◆ Required action ◆
Read the records and gather each line that includes "label".

◆ Provided data ◆
......
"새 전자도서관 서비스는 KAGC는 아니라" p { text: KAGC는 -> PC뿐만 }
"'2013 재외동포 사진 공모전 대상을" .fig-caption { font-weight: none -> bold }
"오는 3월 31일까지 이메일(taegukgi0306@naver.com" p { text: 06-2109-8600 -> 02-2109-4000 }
......
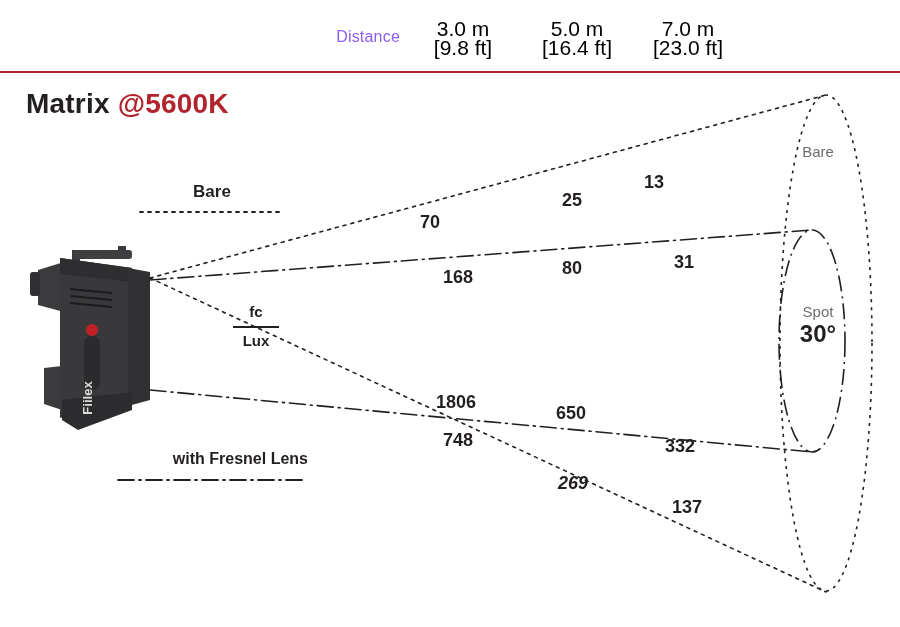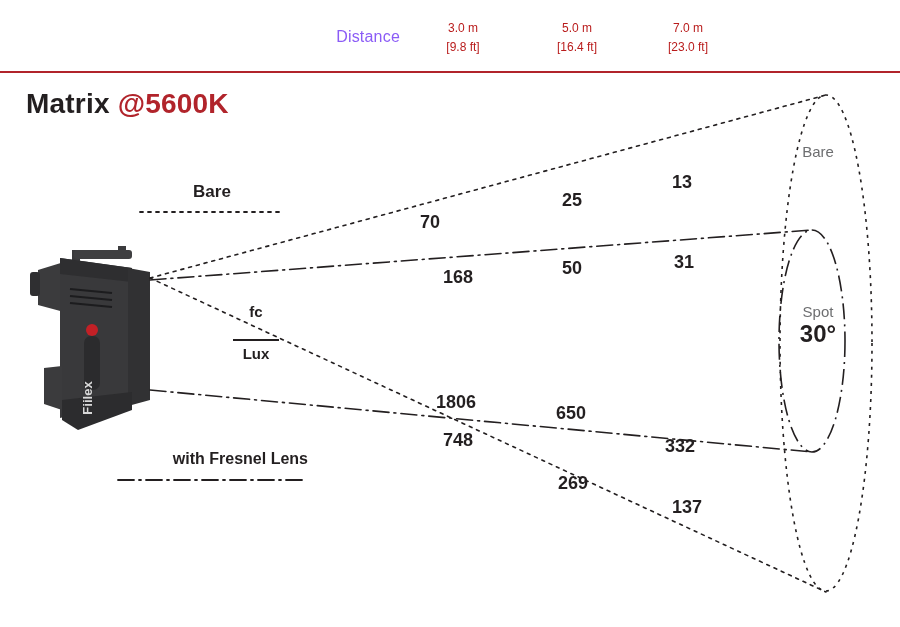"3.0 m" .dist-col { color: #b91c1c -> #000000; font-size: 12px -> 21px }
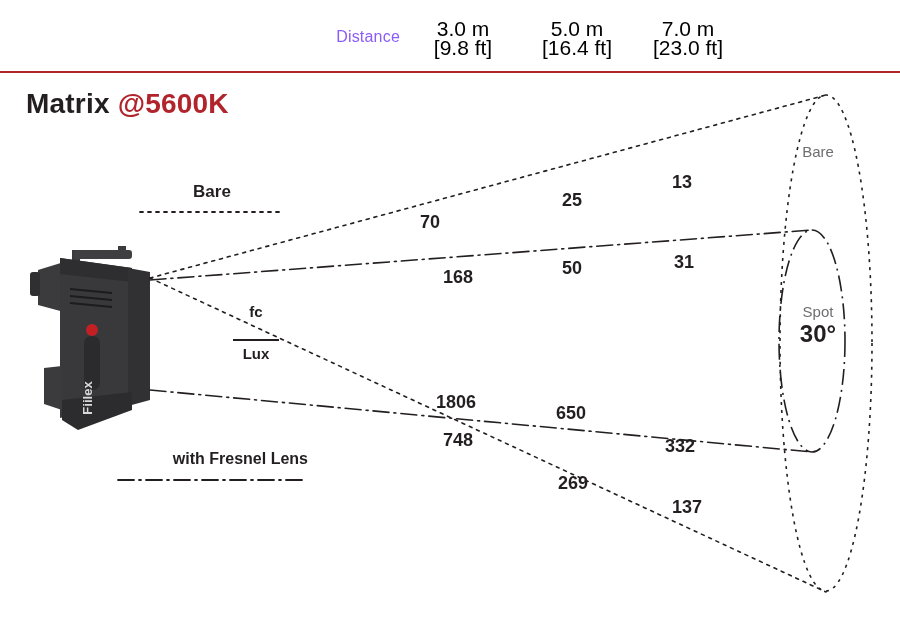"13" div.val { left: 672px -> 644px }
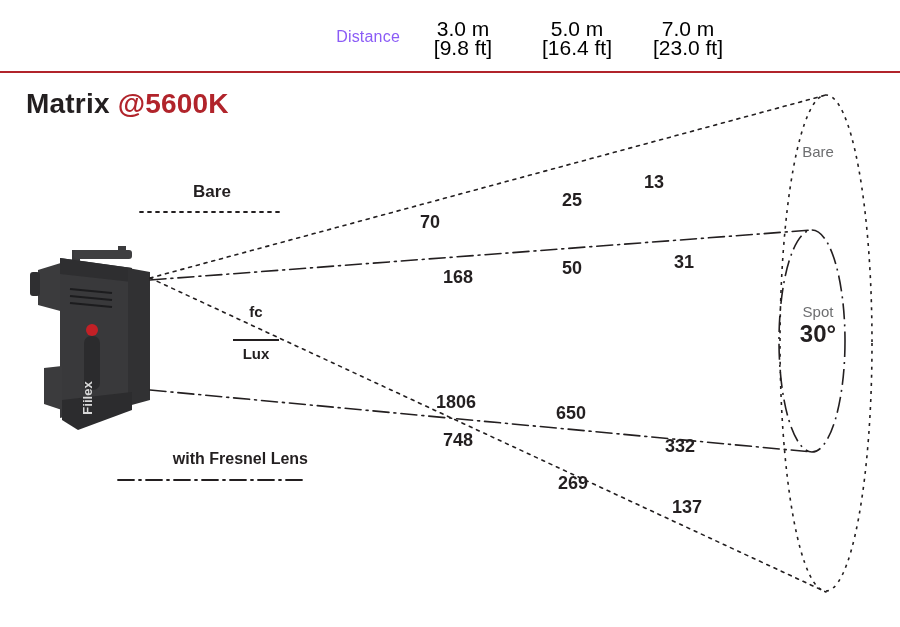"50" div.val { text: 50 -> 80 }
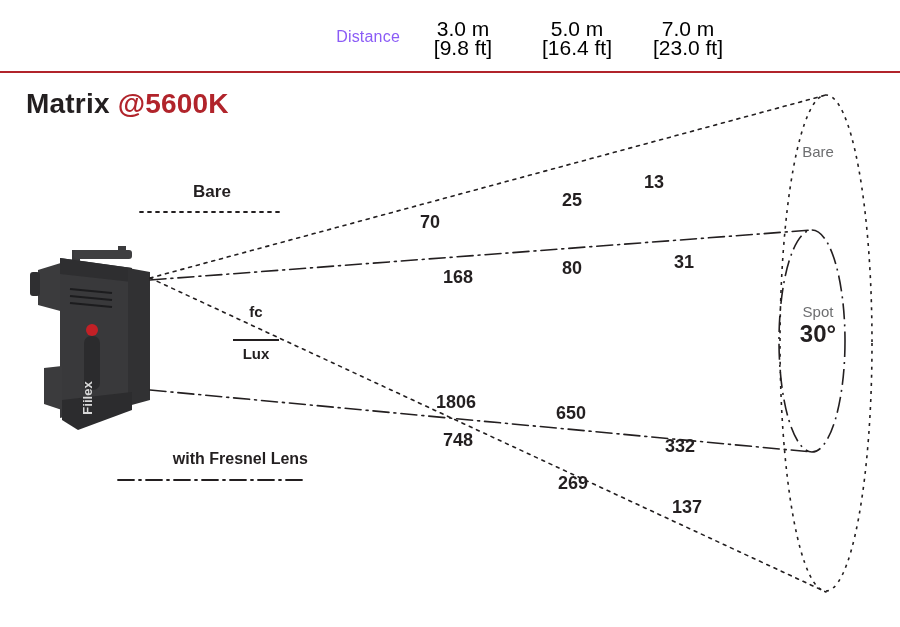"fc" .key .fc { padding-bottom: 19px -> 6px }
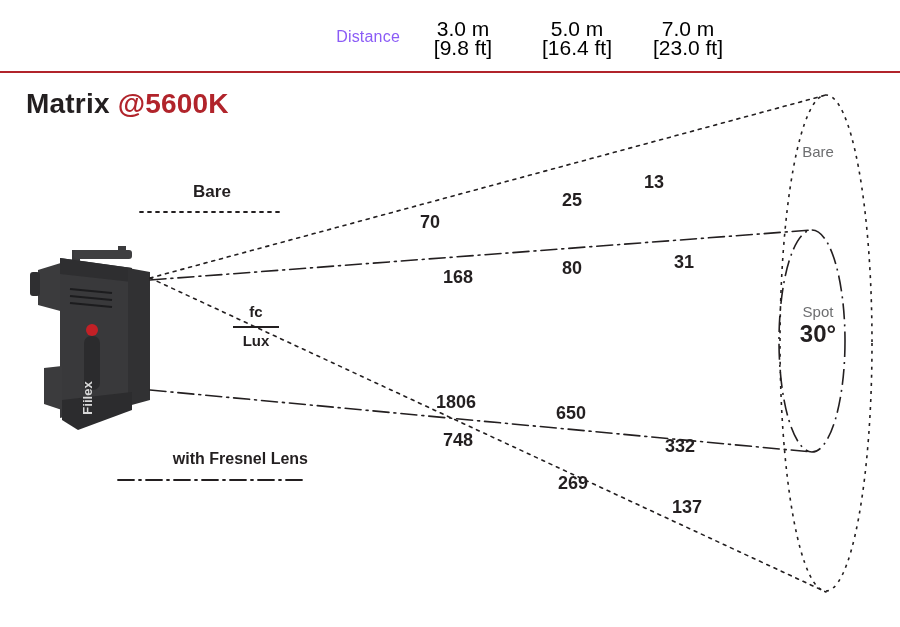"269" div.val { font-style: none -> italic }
......
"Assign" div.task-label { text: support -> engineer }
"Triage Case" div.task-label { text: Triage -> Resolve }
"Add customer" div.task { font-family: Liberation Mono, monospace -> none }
......
◆ Answer section ◆
"Assign" div.task-label { text: support -> engineer }
"Triage Case" div.task-label { text: Triage -> Resolve }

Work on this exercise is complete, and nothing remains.